The other day, I needed to use a bit of external code to check and possibly update values in an InfoPath form stored in a MOSS 2007 document library. Specifically, I wanted to update a field in the InfoPath form from within a WF Code Activity.
In taking the direct path to success, I broke stuff. Isn't that always the way?
The key take away is that if you de-serialize and then re-serialize a document using XmlSerializer, you will get a valid document along with the namespaces that were a part of the original...but, the names may be changed. If anything were to be looking for an element using the tag of the namespace (cough, cough, SharePoint promoted properties) instead of matching the namespace URI, such a change will break the connection.
Quick hit
For those of you simply looking for an answer to "how do I maintain my namespace tags so they are the same on Serialize as they were before Deserialize?", here's a quick cheat-sheet.
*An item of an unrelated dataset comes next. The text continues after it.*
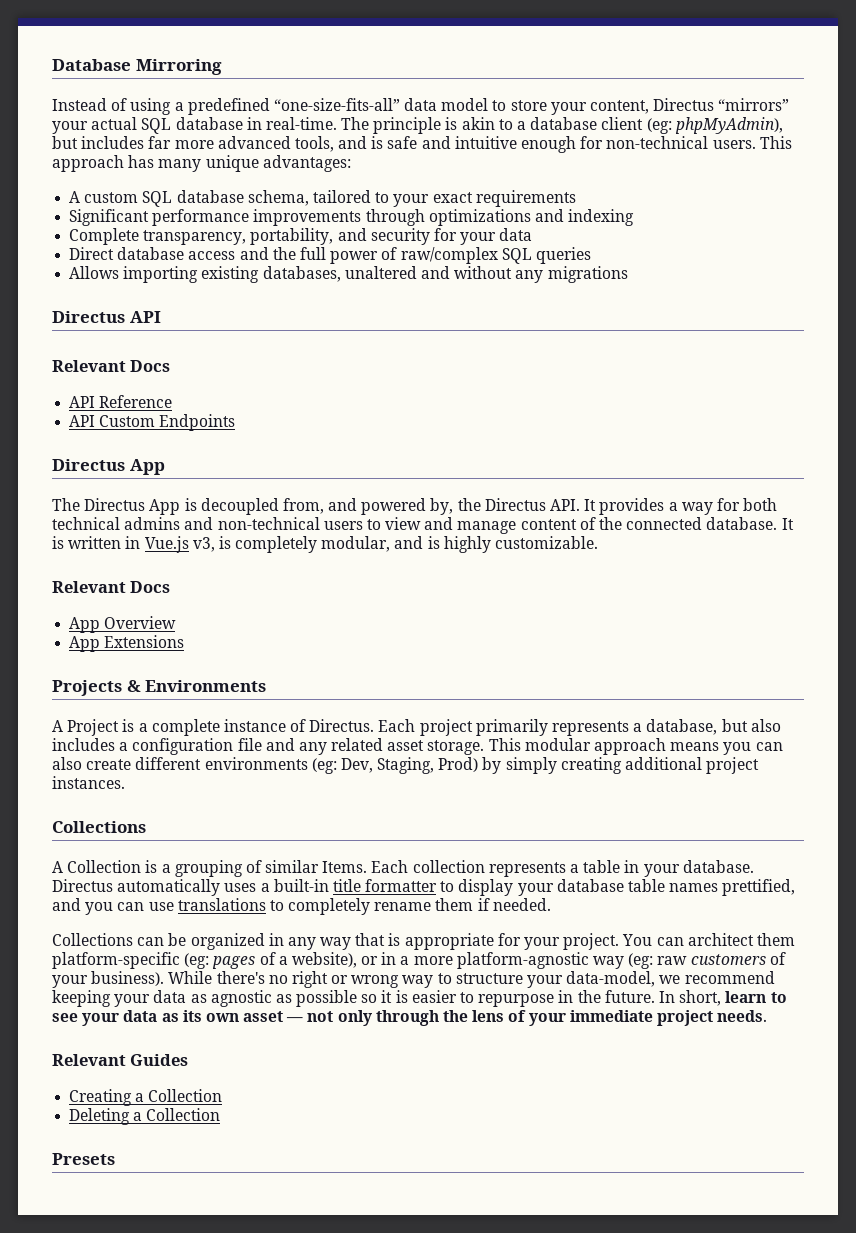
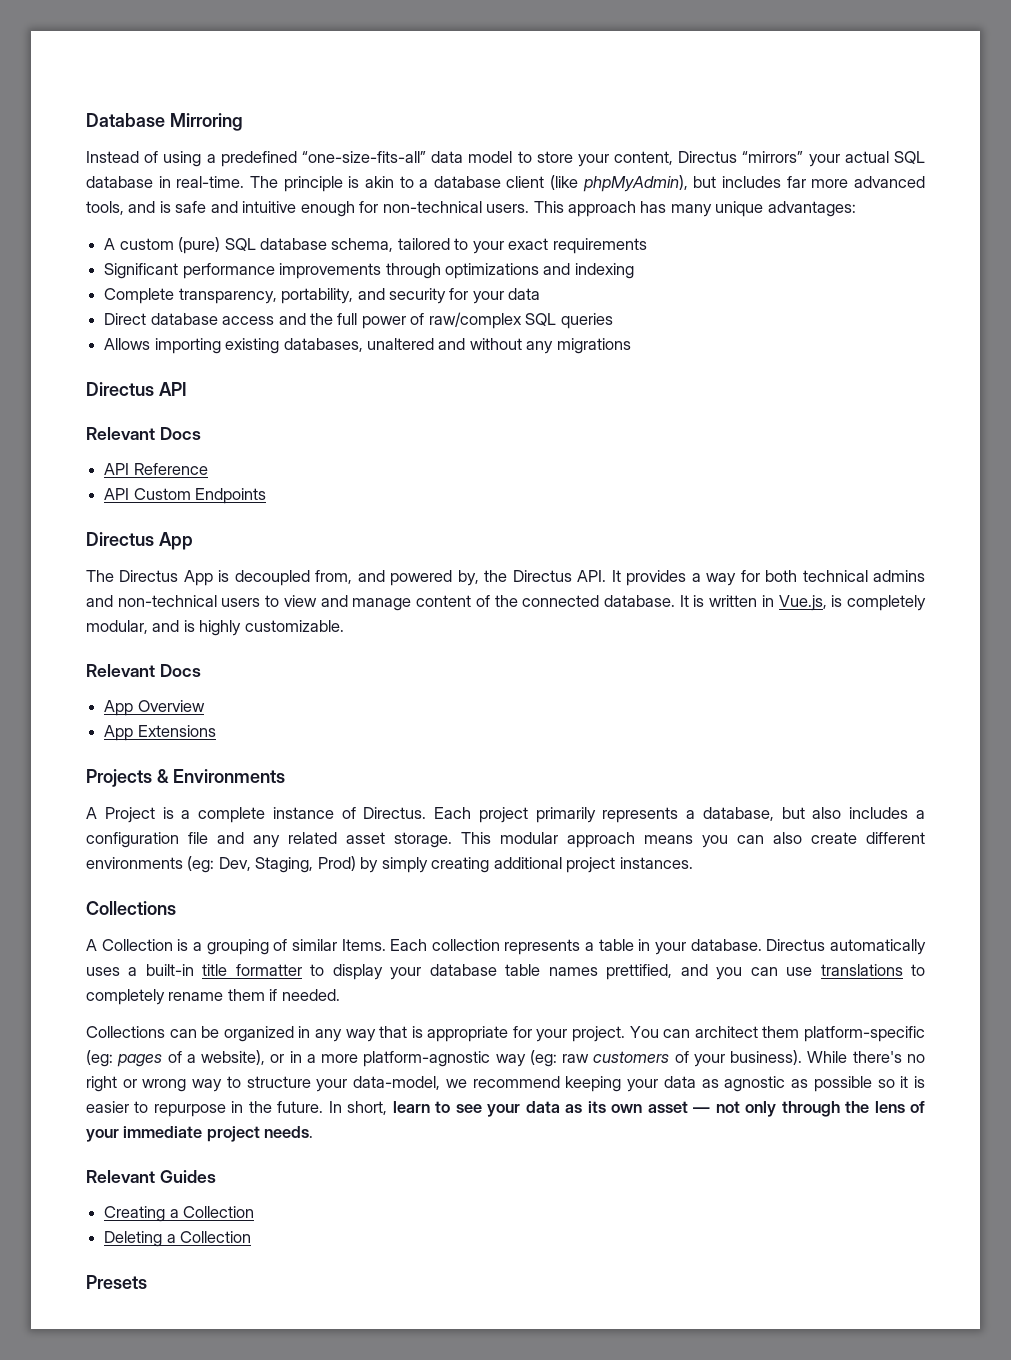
[646,118,672,134] (eg: -> [550,175,579,190] (like
(139, 197) none -> [178,237,221,254] (pure)
[144,536,215,553] Vue.js v3, -> [778,595,827,611] Vue.js,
At the top level of the class you are deserializing to, perhaps created by using xsd.exe, include the following two lines:
public partial class Sample {
[System.Xml.Serialization.XmlNamespaceDeclarations]
public System.Xml.Serialization.XmlSerializerNamespaces xmlns;
...blah blah blah
The xmlns field will used to save "as is" namespace definitions on deserialization and reapply the identical definition on serialization. You do not need to do any further manipulations in the calling code. (Although you will find xsi and xsd namespace declarations also added if they weren't there before. To avoid then, skip to the bottom of the post.)
Note that the field must be public. Either protected or private will not capture the information on deserialization and the process will end up working as if the field weren't there.
Ok, those in for a quickie may leave now. The rest of the tale continues...
Ignorance is bliss
So, there I was, wanting to modify the XML of an InfoPath from from within a workflow running in SharePoint. I started on my merry way, extracting myschema.xsd from the InfoPath form, using xsd.exe to create a class and creating code to use an XmlSerializer for my de-serialization and serialization.
I did need help to find a way to make sure that correct XML processing instructions for InfoPath were produced, but otherwise it went fine. I checked for an empty field and updated it to "the right thing" if it needed updating, re-serialized and *bam* had an updated InfoPath document. It opened in InfoPath, it opened through the forms server and I was happy.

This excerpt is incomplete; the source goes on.